--- START ---

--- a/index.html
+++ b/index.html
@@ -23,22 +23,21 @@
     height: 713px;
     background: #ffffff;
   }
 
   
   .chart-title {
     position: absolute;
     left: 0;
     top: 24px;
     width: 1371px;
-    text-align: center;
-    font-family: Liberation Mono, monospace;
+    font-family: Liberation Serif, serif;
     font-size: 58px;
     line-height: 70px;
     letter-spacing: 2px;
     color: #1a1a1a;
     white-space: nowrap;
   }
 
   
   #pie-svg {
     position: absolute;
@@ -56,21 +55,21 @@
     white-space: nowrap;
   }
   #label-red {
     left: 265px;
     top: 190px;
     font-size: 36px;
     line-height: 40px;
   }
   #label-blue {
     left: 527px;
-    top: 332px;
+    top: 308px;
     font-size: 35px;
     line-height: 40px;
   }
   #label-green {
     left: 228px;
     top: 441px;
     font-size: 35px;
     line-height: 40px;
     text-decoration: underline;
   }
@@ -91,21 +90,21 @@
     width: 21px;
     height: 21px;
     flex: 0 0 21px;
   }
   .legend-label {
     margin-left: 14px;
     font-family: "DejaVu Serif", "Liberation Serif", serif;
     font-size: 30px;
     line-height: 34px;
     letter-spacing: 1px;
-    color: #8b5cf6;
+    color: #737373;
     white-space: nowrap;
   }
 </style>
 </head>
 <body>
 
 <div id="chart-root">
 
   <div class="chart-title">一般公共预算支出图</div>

--- END ---
--- START ---

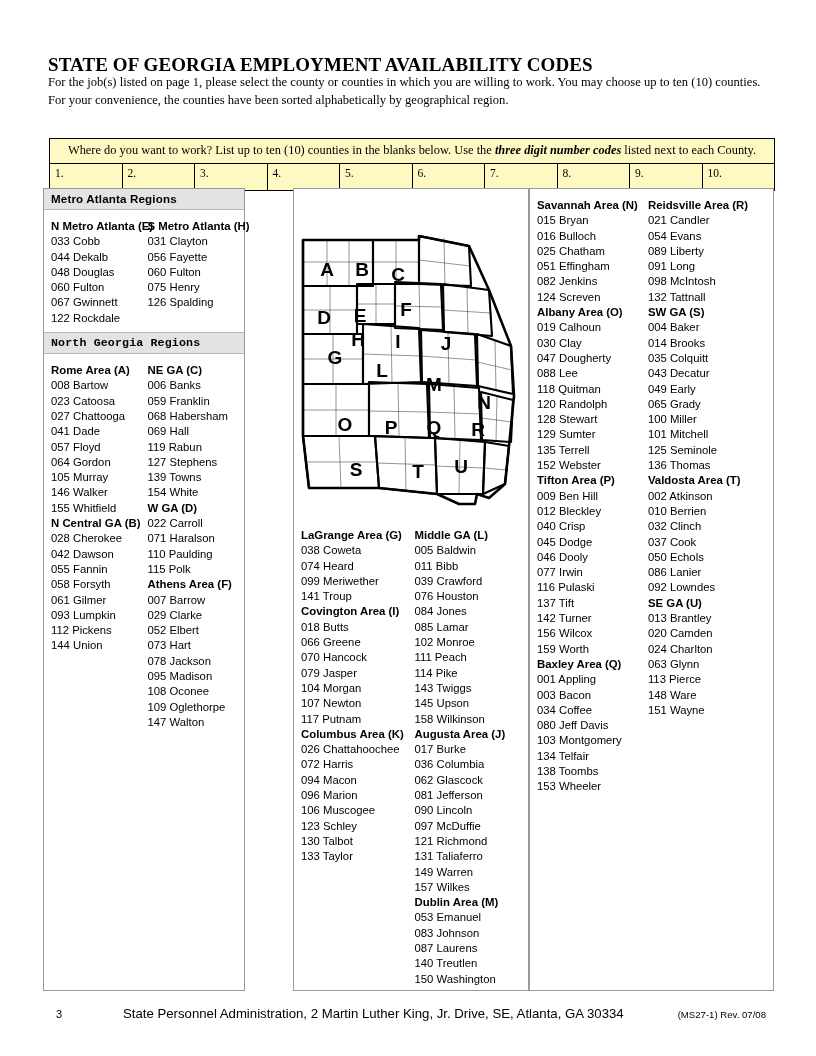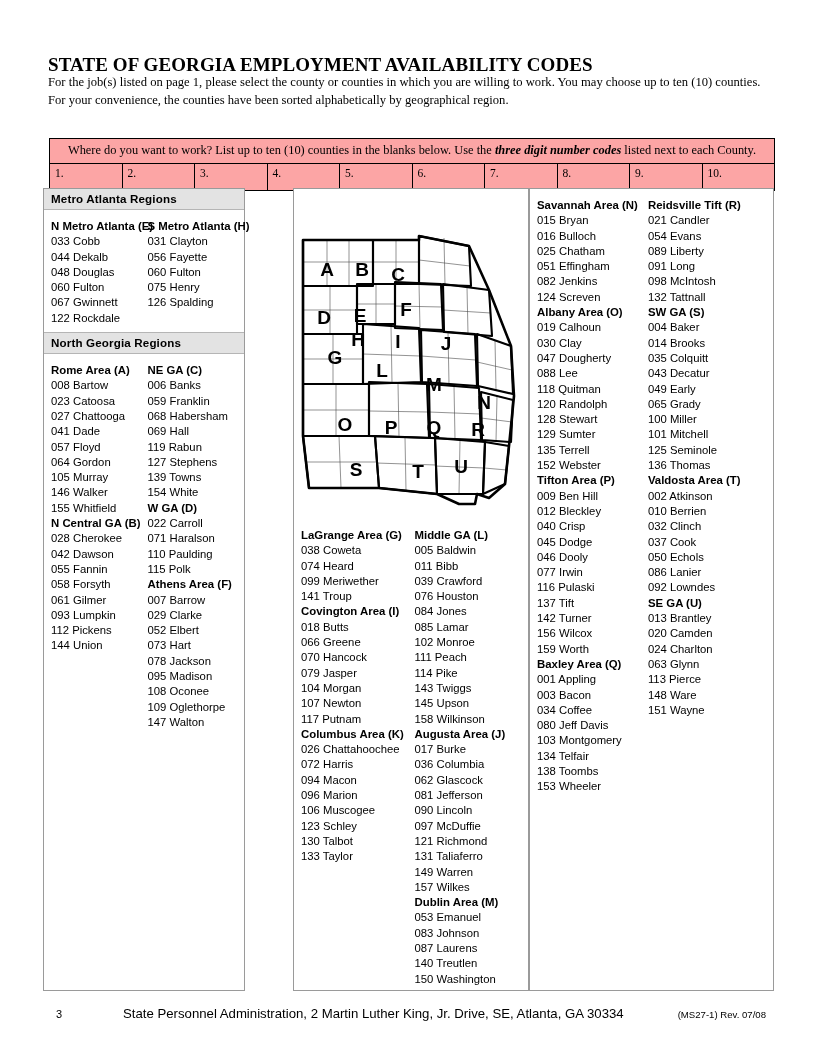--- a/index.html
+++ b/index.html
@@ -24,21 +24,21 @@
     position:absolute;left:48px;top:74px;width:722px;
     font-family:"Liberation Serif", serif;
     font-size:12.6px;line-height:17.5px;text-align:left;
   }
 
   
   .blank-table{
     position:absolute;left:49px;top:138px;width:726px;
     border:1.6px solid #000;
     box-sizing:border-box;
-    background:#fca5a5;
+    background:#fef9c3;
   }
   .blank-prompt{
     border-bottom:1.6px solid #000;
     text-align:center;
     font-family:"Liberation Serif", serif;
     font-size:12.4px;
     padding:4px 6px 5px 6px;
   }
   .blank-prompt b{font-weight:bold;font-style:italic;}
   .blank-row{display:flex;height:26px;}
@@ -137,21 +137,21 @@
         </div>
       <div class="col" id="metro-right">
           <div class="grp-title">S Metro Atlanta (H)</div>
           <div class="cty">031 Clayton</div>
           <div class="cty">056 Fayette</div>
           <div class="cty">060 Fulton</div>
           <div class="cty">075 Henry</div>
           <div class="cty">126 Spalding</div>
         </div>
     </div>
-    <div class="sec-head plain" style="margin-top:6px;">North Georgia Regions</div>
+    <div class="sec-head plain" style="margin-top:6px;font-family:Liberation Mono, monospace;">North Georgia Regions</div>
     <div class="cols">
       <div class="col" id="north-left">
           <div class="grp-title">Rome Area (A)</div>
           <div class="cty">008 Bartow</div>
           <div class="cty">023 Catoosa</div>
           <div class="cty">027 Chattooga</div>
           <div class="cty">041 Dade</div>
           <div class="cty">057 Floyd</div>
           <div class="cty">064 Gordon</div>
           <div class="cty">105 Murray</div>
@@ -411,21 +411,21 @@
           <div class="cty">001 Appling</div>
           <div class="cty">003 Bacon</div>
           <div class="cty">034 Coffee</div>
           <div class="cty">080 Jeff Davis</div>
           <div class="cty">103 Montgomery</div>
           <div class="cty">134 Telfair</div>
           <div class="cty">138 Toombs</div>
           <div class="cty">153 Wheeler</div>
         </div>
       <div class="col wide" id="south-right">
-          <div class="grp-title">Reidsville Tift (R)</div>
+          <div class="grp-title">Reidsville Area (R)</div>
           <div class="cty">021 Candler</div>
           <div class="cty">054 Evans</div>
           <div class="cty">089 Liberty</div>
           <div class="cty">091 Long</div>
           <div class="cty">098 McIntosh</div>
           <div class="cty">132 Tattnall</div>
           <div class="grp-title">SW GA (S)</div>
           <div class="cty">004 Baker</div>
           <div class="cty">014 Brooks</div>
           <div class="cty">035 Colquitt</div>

--- END ---
--- START ---

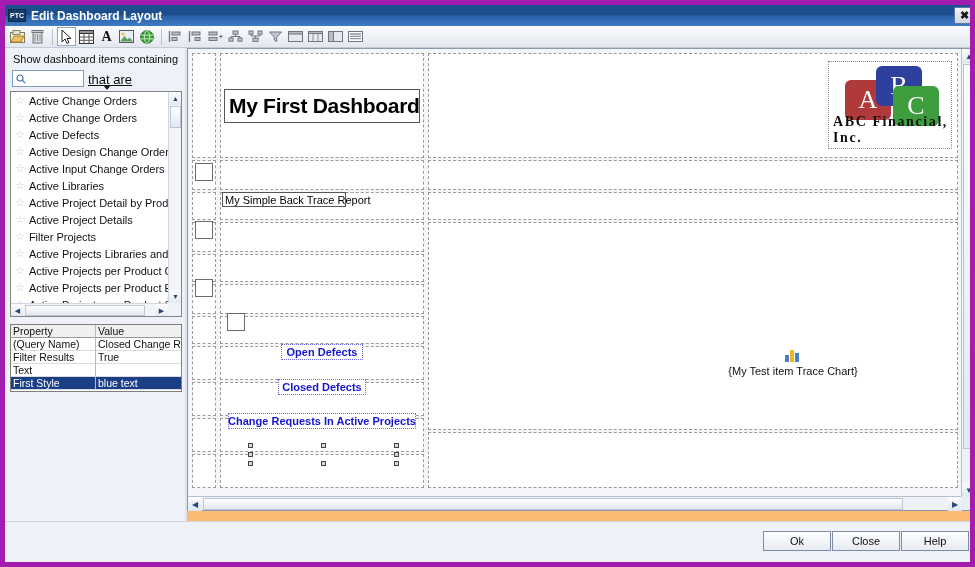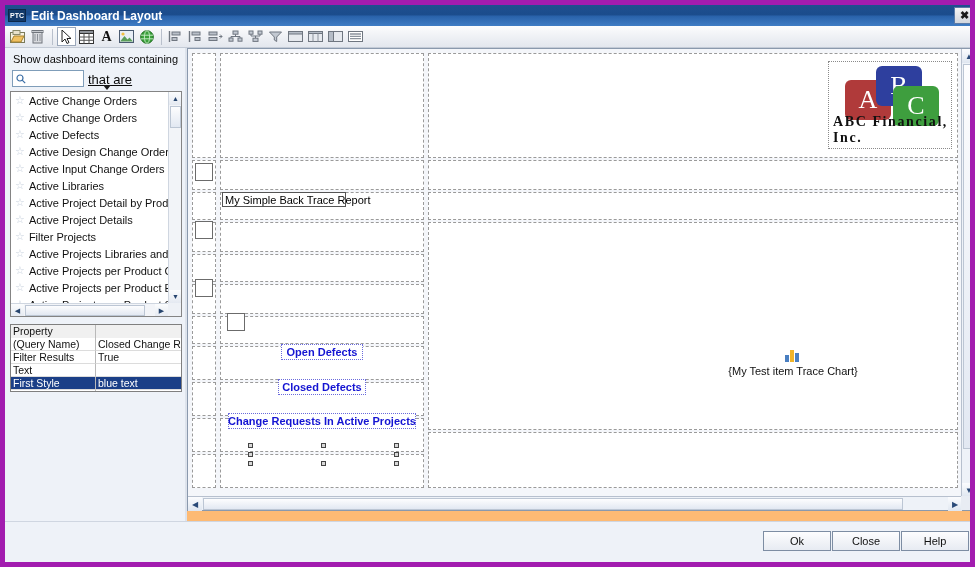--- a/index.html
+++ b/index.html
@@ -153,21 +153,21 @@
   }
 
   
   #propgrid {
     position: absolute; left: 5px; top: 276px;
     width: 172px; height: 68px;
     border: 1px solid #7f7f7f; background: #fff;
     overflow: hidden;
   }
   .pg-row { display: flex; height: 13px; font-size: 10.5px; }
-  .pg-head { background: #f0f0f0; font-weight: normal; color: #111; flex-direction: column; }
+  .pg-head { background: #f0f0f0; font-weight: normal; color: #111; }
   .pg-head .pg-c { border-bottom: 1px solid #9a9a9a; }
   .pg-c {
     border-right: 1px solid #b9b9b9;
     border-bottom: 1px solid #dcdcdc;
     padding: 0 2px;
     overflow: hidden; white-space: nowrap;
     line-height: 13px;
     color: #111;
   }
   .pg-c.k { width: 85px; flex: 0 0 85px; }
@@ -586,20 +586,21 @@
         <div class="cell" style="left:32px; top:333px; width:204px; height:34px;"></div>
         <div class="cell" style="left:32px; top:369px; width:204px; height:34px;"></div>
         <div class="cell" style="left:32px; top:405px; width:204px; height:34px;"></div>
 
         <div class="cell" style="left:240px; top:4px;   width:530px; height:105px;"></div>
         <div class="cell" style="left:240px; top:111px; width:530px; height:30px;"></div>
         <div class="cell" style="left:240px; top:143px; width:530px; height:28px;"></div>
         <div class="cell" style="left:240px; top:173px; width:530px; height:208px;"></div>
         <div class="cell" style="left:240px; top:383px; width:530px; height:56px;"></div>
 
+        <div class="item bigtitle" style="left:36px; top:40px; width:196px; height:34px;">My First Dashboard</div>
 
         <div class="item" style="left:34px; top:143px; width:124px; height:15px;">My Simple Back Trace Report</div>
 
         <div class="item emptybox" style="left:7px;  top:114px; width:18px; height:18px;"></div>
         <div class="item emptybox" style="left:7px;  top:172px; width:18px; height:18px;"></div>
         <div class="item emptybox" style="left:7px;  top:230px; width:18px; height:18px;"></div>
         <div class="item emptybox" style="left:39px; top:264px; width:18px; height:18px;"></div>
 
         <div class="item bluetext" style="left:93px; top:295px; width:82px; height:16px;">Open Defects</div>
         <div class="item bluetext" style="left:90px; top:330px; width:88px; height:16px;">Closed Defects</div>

--- END ---

(Work to be completed): Whichever lines of the material hold the word "Area", find and copy them.

(Answer):
           <div class="grp-title">Rome Area (A)</div>
+          <div class="grp-title">Reidsville Area (R)</div>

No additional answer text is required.